Ultrasonic catheter: Administered by interventional radiologist. Helps break up clot with ultrasonic waves. Often used jointly with tPA. 

Surgical embolectomy: Blood clot is removed with surgery. 

Vacuum catheter: A tiny vacuum is threaded through the veins and used to draw out blood clots. 

Inferior vena cava (IVC) filter: A small, cone-shaped device designed to catch blood clots is implanted by an interventional radiologist in the inferior vena cava, the large vein that carries blood back to the heart, using a catheter. This minimally invasive procedure is done while the patient is awake.

An IVC filter can be permanently or temporarily implanted. While an IVC filter cannot prevent new blood clots from forming, it can help prevent deep venous thrombosis from moving into your lungs.

Nearly one-third of people with acute pulmonary embolism will have some amount of scarring in the lung arteries that can cause chronic problems. In a small portion of these cases, scarred lung arteries eventually develop into chronic thromboembolic pulmonary hypertension (CTEPH).

Long-Term Management After Pulmonary Embolism

See a Specialist

Meeting with a specialist who can determine your risk for more blood clots and diagnose the cause of your shortness of breath may reduce your need for invasive surgeries later.

The pulmonary embolism experts at UC San Diego Health:

  • Pinpoint the cause of your blood clot
  • Ensure you have completely recovered from the blood clot
  • Select the best therapy for you
  • Assess your risk of recurrence
  • Manage your anticoagulants around future operations
  • Perform diagnostic testing (in the event you have shortness of breath)

The most important aspect of long-term care after a pulmonary embolism is reducing the risk for recurrent pulmonary embolism.

Blood Clot Risk

To fully assess your risk of blood clot recurrence, our team may:

  • Develop a thorough history in order to determine the risk of future blood clots.
  • Do blood tests to see if you have hypercoagulability (a tendency to form clots).
  • Perform additional imaging tests.

After calculating your risk, we will work with you to determine a personalized preventive plan that includes recommendations for medication and length of treatment.

Shortness of Breath

After pulmonary embolism, some people continue to experience shortness of breath. If you're having symptoms of breathlessness, it's important that you follow up with a specialist who can properly evaluate your condition and rule out recurrent pulmonary embolism.
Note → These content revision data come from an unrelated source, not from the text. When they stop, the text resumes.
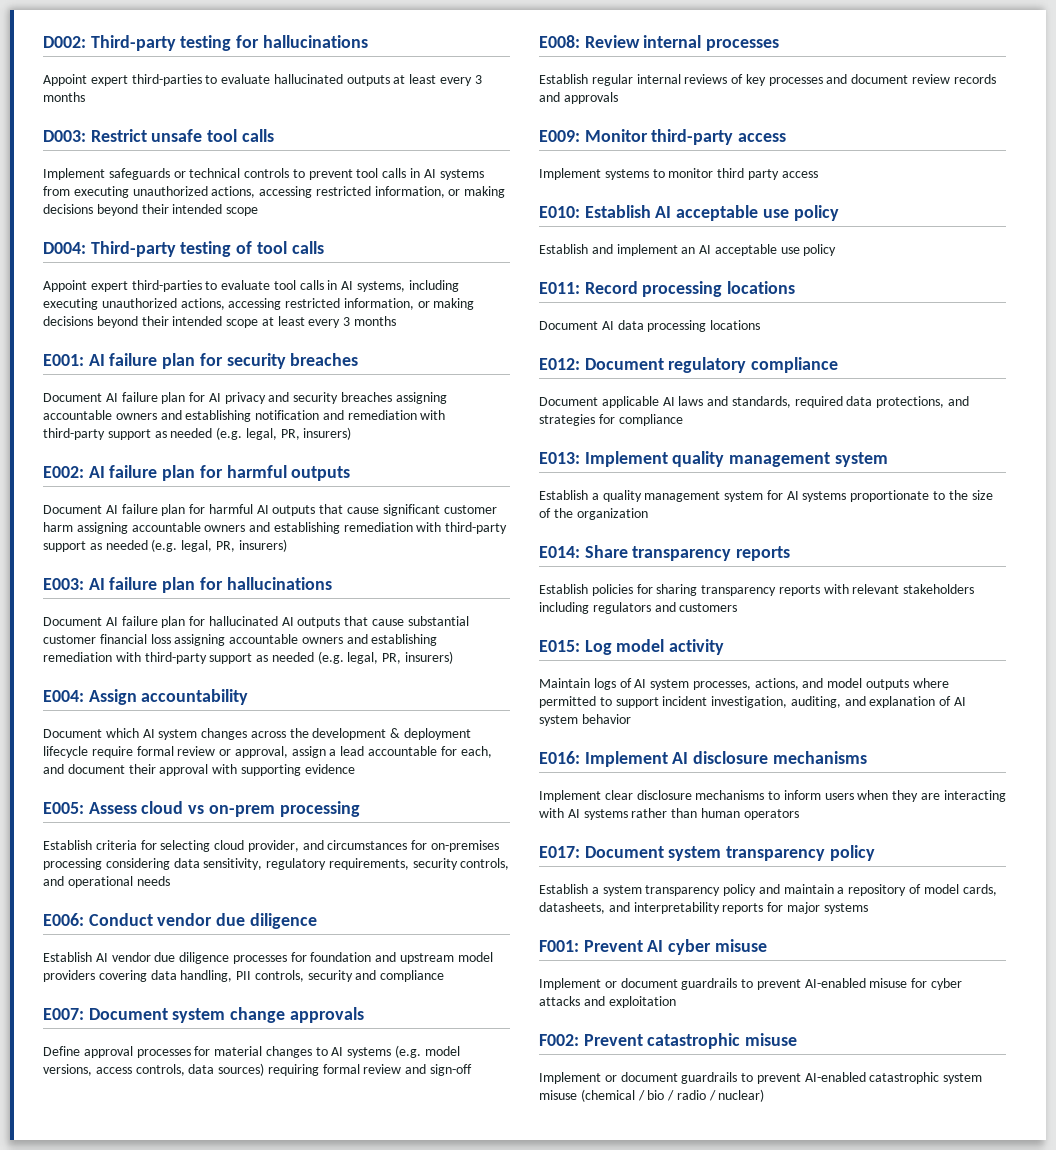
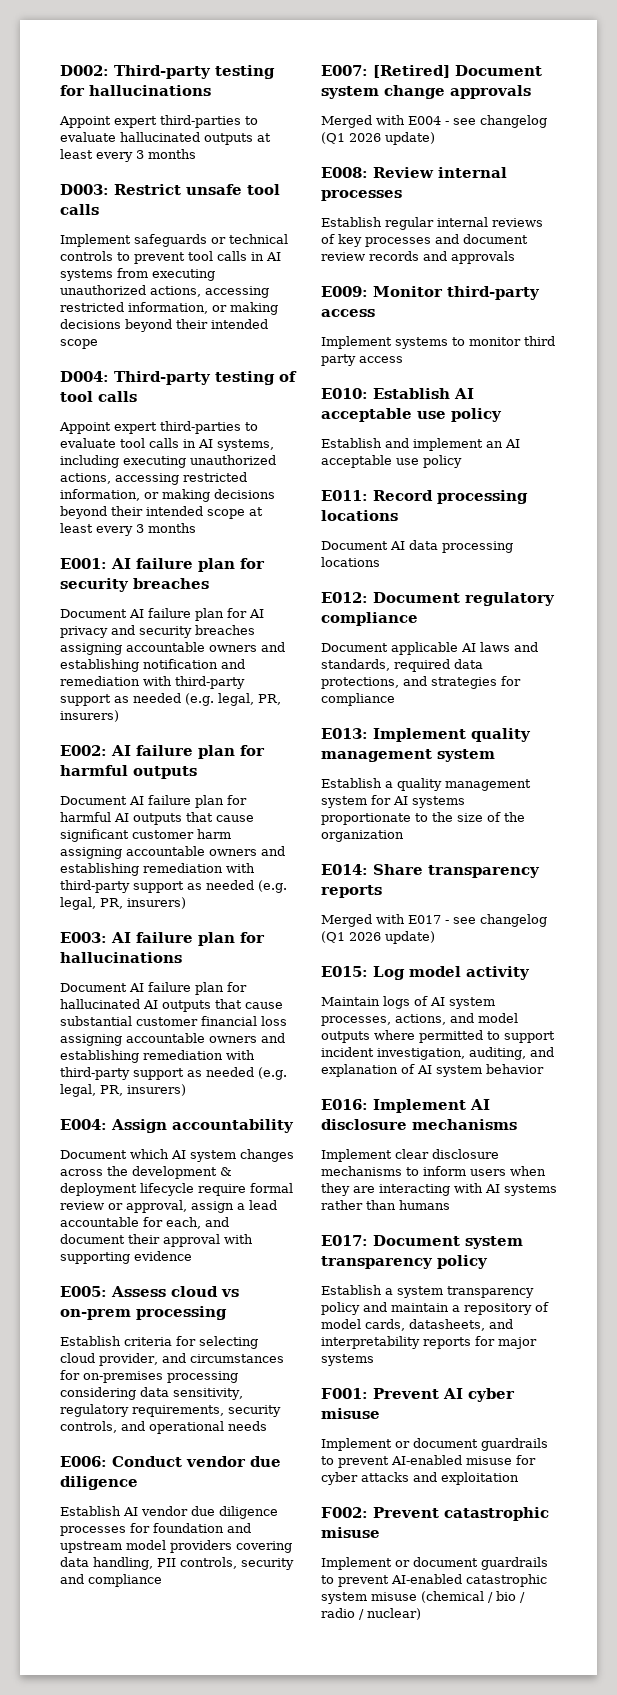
- E007: Document system change approvals
+ E007: [Retired] Document system change approvals
- Define approval processes for material changes to AI systems (e.g. model versions, access controls, data sources) requiring formal review and sign-off
+ Merged with E004 - see changelog (Q1 2026 update)
- Establish policies for sharing transparency reports with relevant stakeholders including regulators and customers
+ Merged with E017 - see changelog (Q1 2026 update)
- Implement clear disclosure mechanisms to inform users when they are interacting with AI systems rather than human operators
+ Implement clear disclosure mechanisms to inform users when they are interacting with AI systems rather than humans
Other Prevention Tips for DVT

You can help prevent deep venous thrombosis by:

  • Limiting the amount of time you spend in bed when ill or recovering from surgery.
  • Taking medicines that help prevent blood clots (e.g., anticoagulants).
  • Regularly participating in physical activity.
  • Exercise/move leg muscles when forced to sit for long periods of time.
  • Wearing compression stockings that promote blood flow in your legs.

Clinical Research

Our physician-scientists are active in clinical research, including clinical trials investigating:

  • Prevention of blood clots following hospitalization
  • The link between acute pulmonary embolism and CTEPH

We also participate in registry studies for pulmonary embolism. These studies allow us to gather data from multiple accredited medical centers to help provide a clearer understanding of the disease progression of pulmonary embolism and outcomes for different therapies.